Our guide led us through orchards and flowering fields to
a tile-roofed building with latticed windows. A front-yard well,
twenty-five feet across, was used, Mr. Desai said, for watering
stock; near-by stood a revolving cement wheel for threshing rice.
Each of our small bedrooms proved to contain only the irreducible
minimum-a bed, handmade of rope. The whitewashed kitchen boasted a
faucet in one corner and a fire pit for cooking in another. Simple
Arcadian sounds reached our ears-the cries of crows and sparrows,
the lowing of cattle, and the rap of chisels being used to chip
stones.
Observing Mr. Wright's travel diary, Mr. Desai opened a page and
wrote on it a list of SATYAGRAHA {FN44-2} vows taken by all the
Mahatma's strict followers (SATYAGRAHIS):
"Nonviolence; Truth; Non-Stealing; Celibacy; Non-Possession;
Body-Labor; Control of the Palate; Fearlessness; Equal Respect for
all Religions; SWADESHI (use of home manufactures); Freedom from
Untouchability. These eleven should be observed as vows in a spirit
of humility."
(Gandhi himself signed this page on the following day, giving the
date also-August 27, 1935.)
Two hours after our arrival my companions and I were summoned
to lunch. The Mahatma was already seated under the arcade of the
ashram porch, across the courtyard from his study. About twenty-five
barefooted SATYAGRAHIS were squatting before brass cups and plates.
A community chorus of prayer; then a meal served from large brass
pots containing CHAPATIS (whole-wheat unleavened bread) sprinkled
with GHEE; TALSARI (boiled and diced vegetables), and a lemon jam.
The Mahatma ate CHAPATIS, boiled beets, some raw vegetables, and
oranges. On the side of his plate was a large lump of very bitter
NEEM leaves, a notable blood cleanser. With his spoon he separated
a portion and placed it on my dish. I bolted it down with water,
remembering childhood days when Mother had forced me to swallow the
disagreeable dose. Gandhi, however, bit by bit was eating the NEEM
paste with as much relish as if it had been a delicious sweetmeat.
In this trifling incident I noted the Mahatma's ability to detach
his mind from the senses at will. I recalled the famous appendectomy
performed on him some years ago. Refusing anesthetics, the saint
had chatted cheerfully with his disciples throughout the operation,
his infectious smile revealing his unawareness of pain.
The afternoon brought an opportunity for a chat with Gandhi's noted
disciple, daughter of an English admiral, Miss Madeleine Slade, now
called Mirabai. {FN44-3} Her strong, calm face lit with enthusiasm
as she told me, in flawless Hindi, of her daily activities.
"Rural reconstruction work is rewarding! A group of us go every
morning at five o'clock to serve the near-by villagers and teach
them simple hygiene. We make it a point to clean their latrines and
their mud-thatched huts. The villagers are illiterate; they cannot
be educated except by example!" She laughed gaily.

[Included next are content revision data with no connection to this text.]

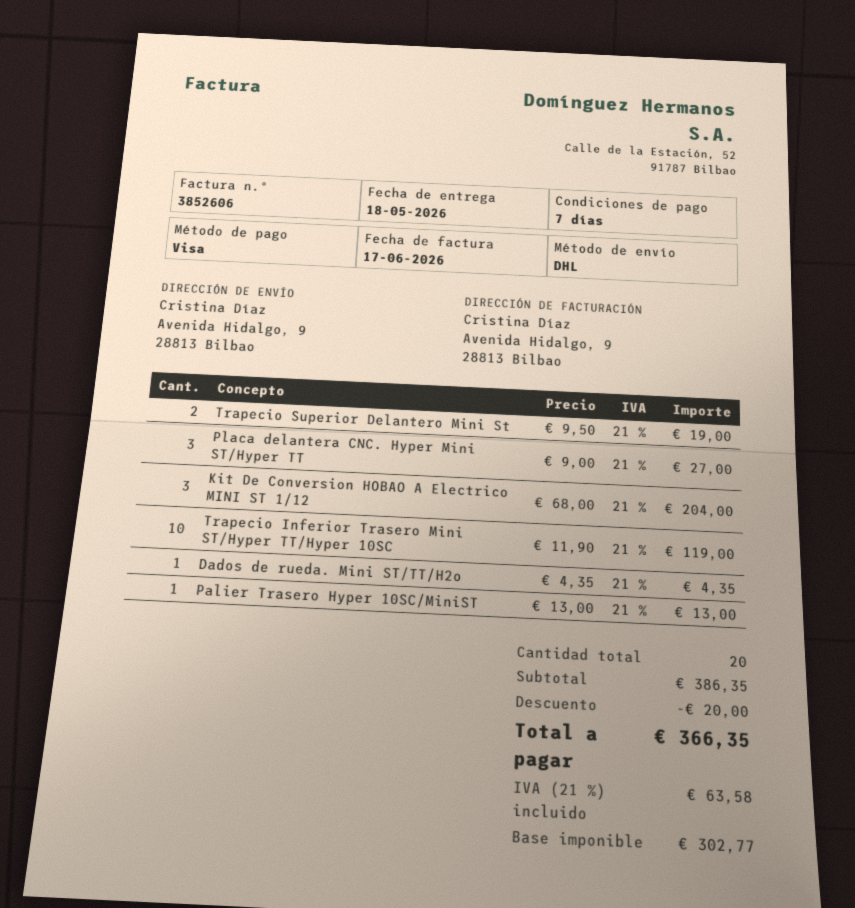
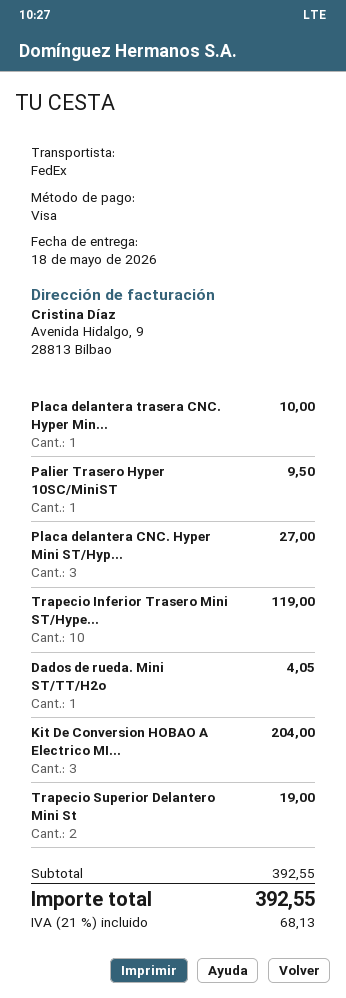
shipping method: DHL -> FedEx
Dados de rueda. Mini ST/TT/H2o: 1 for 4.35 -> 1 for 4.05
Palier Trasero Hyper 10SC/MiniST: 1 for 13.00 -> 1 for 9.50
Placa delantera trasera CNC. Hyper Min...: none -> 1 for 10.00
subtotal: 386.35 -> 392.55
discount: 20.00 -> none
tax: 21% = 63.58 -> 21% = 68.13
total: 366.35 -> 392.55

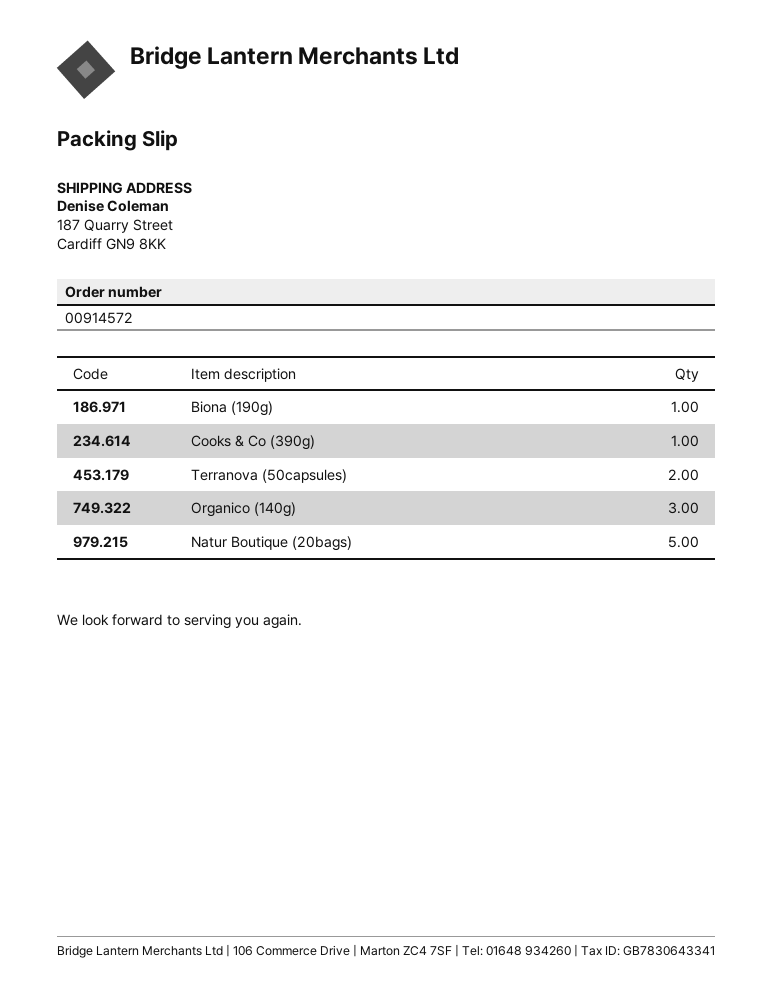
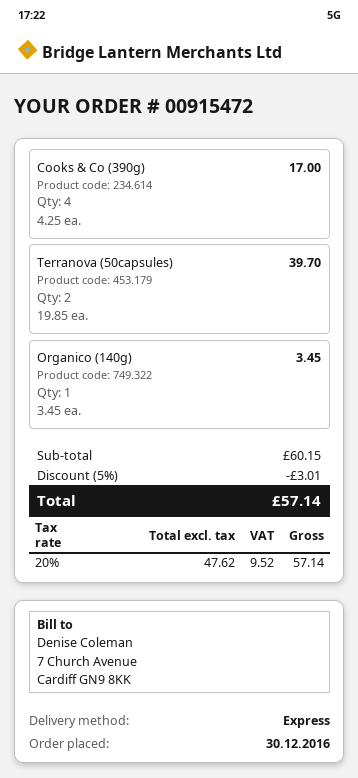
order number: 00914572 -> 00915472
Biona (190g): 1 -> none
Cooks & Co (390g): 1 -> 4
Organico (140g): 3 -> 1
Natur Boutique (20bags): 5 -> none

I looked in admiration at this highborn Englishwoman whose true
Christian humility enables her to do the scavengering work usually
performed only by "untouchables."
"I came to India in 1925," she told me. "In this land I feel that
I have 'come back home.' Now I would never be willing to return to
my old life and old interests."
We discussed America for awhile. "I am always pleased and amazed,"
she said, "to see the deep interest in spiritual subjects exhibited
by the many Americans who visit India." {FN44-4}
Mirabai's hands were soon busy at the CHARKA (spinning wheel),
omnipresent in all the ashram rooms and, indeed, due to the Mahatma,
omnipresent throughout rural India.
Gandhi has sound economic and cultural reasons for encouraging the
revival of cottage industries, but he does not counsel a fanatical
repudiation of all modern progress. Machinery, trains, automobiles,
the telegraph have played important parts in his own colossal life!
Fifty years of public service, in prison and out, wrestling daily
with practical details and harsh realities in the political world,
have only increased his balance, open-mindedness, sanity, and
humorous appreciation of the quaint human spectacle.
Our trio enjoyed a six o'clock supper as guests of Babasaheb Deshmukh.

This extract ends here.